Behavioral compiler and intervention runtime for vLLM decode workloads.

These details have not been verified by PyPI

Project description

runtime

Behavioral compiler + intervention runtime for vLLM decode workloads.

pip install -e .
gitm run --workload vllm-decode --budget 24h --target 15%

Embedded:

from gitm import optimize
optimize(engine, budget="24h", target=0.15)

Data layout

Two roots — set both before running anything:

export GITM_S3_ROOT="s3://gitm-data/prod"    # canonical store (datasets + archives)
export GITM_SCRATCH="/mnt/nvme/gitm"         # local ephemeral run dir (defaults to ~/.cache/gitm)

Canonical layout under $GITM_S3_ROOT (S3):

datasets/{hft,biotech,edge}/    # benchmark inputs (immutable, sha256-pinned)
runs/                            # durable baseline + pilot outputs
traces/                          # captured event-telemetry traces
telemetry/                       # state-telemetry samples (1Hz GPU state)

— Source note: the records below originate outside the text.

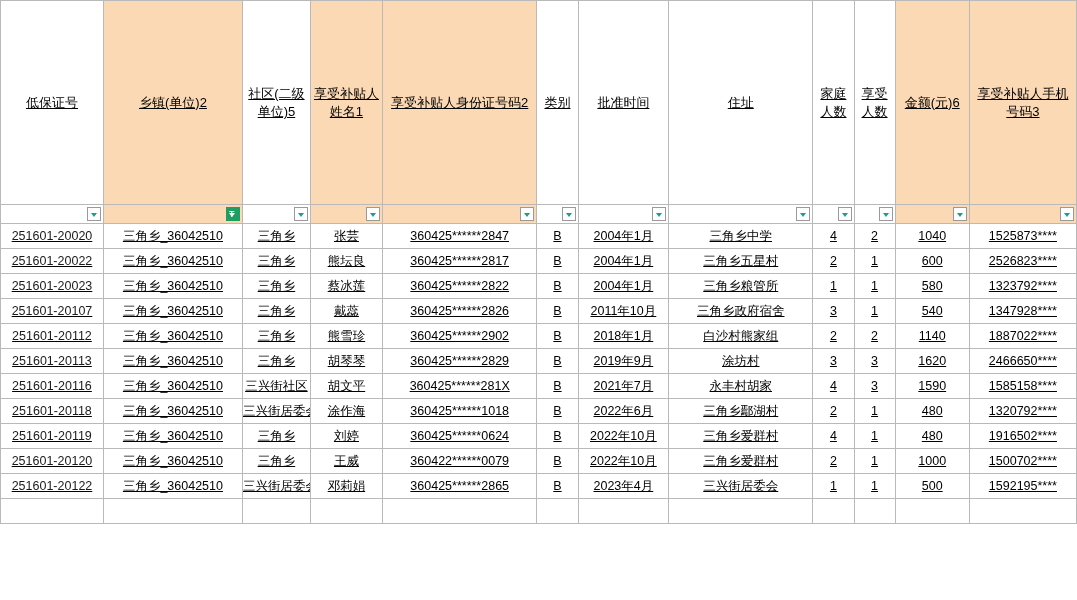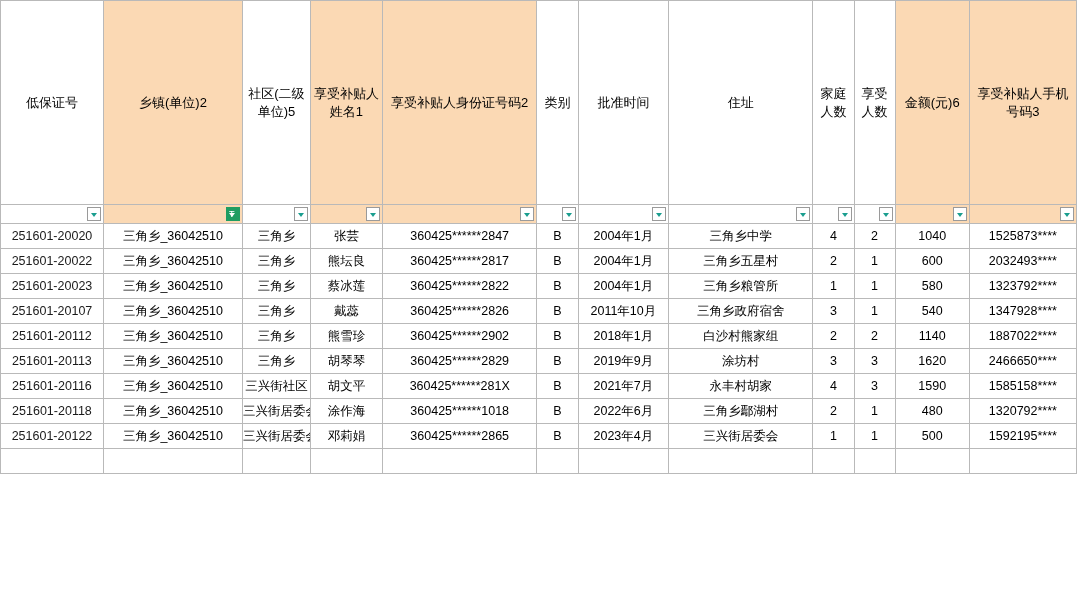--- a/index.html
+++ b/index.html
@@ -11,20 +11,21 @@
     width: 1077px;
     height: 600px;
     overflow: hidden;
     font-family: "Liberation Sans", sans-serif;
     color: #000;
   }
   table.sheet {
     border-collapse: collapse;
     table-layout: fixed;
     width: 1077px;
+    text-decoration: underline;
   }
   table.sheet td, table.sheet th {
     border: 1px solid #b9b9b9;
     padding: 0;
     font-weight: normal;
     font-size: 12px;
     text-align: center;
     vertical-align: middle;
     overflow: hidden;
     white-space: nowrap;
@@ -213,21 +214,21 @@
       <td>三角乡_36042510</td>
       <td>三角乡</td>
       <td>熊坛良</td>
       <td>360425******2817</td>
       <td>B</td>
       <td>2004年1月</td>
       <td>三角乡五星村</td>
       <td>2</td>
       <td>1</td>
       <td>600</td>
-      <td>2032493****</td>
+      <td>2526823****</td>
     </tr>
     <tr class="data-row">
       <td class="col0">251601-20023</td>
       <td>三角乡_36042510</td>
       <td>三角乡</td>
       <td>蔡冰莲</td>
       <td>360425******2822</td>
       <td>B</td>
       <td>2004年1月</td>
       <td>三角乡粮管所</td>
@@ -300,20 +301,48 @@
       <td>360425******1018</td>
       <td>B</td>
       <td>2022年6月</td>
       <td>三角乡鄢湖村</td>
       <td>2</td>
       <td>1</td>
       <td>480</td>
       <td>1320792****</td>
     </tr>
     <tr class="data-row">
+      <td class="col0">251601-20119</td>
+      <td>三角乡_36042510</td>
+      <td>三角乡</td>
+      <td>刘婷</td>
+      <td>360425******0624</td>
+      <td>B</td>
+      <td>2022年10月</td>
+      <td>三角乡爱群村</td>
+      <td>4</td>
+      <td>1</td>
+      <td>480</td>
+      <td>1916502****</td>
+    </tr>
+    <tr class="data-row">
+      <td class="col0">251601-20120</td>
+      <td>三角乡_36042510</td>
+      <td>三角乡</td>
+      <td>王威</td>
+      <td>360422******0079</td>
+      <td>B</td>
+      <td>2022年10月</td>
+      <td>三角乡爱群村</td>
+      <td>2</td>
+      <td>1</td>
+      <td>1000</td>
+      <td>1500702****</td>
+    </tr>
+    <tr class="data-row">
       <td class="col0">251601-20122</td>
       <td>三角乡_36042510</td>
       <td>三兴街居委会</td>
       <td>邓莉娟</td>
       <td>360425******2865</td>
       <td>B</td>
       <td>2023年4月</td>
       <td>三兴街居委会</td>
       <td>1</td>
       <td>1</td>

Local layout under $GITM_SCRATCH (ephemeral, synced to S3 after a run):

staging/    # datasets staged in from S3 for the active run, then evicted
runs/       # this run's outputs (small) before archival
traces/     # this run's trace before archival
telemetry/  # this run's samples before archival

Architecture

See docs/ARCHITECTURE.md. The runtime is structured as seven subpackages mirroring the data flow:

gitm/
  telemetry/   # state telemetry: NVML / ROCm SMI, 1Hz GPU state samples
  tracer/      # event telemetry: CUPTI / rocprof per-kernel records
  planner/     # behavioral compiler: predicted execution graph (roofline)
  optimizer/   # deviation monitor, attribution, replay, qualification, report
  kernels/     # curated intervention library (the levers)
  scheduler/   # 24-hour loop phase orchestration
  agents/      # autonomous decision policy (intervention selection)

Invariants

The deviation monitor checks observed-vs-predicted against three invariants:

Kernel-time invariant — per-kernel duration must lie within roofline.
Memory-traffic invariant — per-kernel bytes-moved must match predicted.
Stream-concurrency invariant — predicted-concurrent kernels must overlap.

See docs/invariants.md.

The 24-hour loop

Phase	Hours	Module
1. Capture trace, fingerprint workload, predict graph	0–2	`tracer`, `telemetry`, `planner`
2. Compute residuals + causal attribution	2–6	`optimizer.monitor`, `optimizer.attribution`
3. Query library, rank via counterfactual replay	6–12	`kernels`, `optimizer.replay`
4. Apply top-N interventions with rollback gates	12–20	`agents`, `optimizer`
5. Stabilize, write provenance report	20–24	`optimizer.report`

Architecture

GITM separates the empirical half (what happened) from the predicted half (what should have happened). Everything downstream operates on residuals — the difference between the two.

Two telemetry planes

GITM never conflates these.

State telemetry (`gitm.telemetry`)

Point-in-time samples of GPU state at ~1 Hz:

Utilization, memory used, power, clocks, temperature
Throttle reasons (canonical bitmask across vendors)
NVLink throughput, ECC counters

Source: NVML on NVIDIA, ROCm SMI on AMD. Cost: ~microseconds per sample. Shape: summary, not trace.

Event telemetry (`gitm.tracer`)

Per-kernel activity records with start/end timestamps, stream IDs, memory transfer events.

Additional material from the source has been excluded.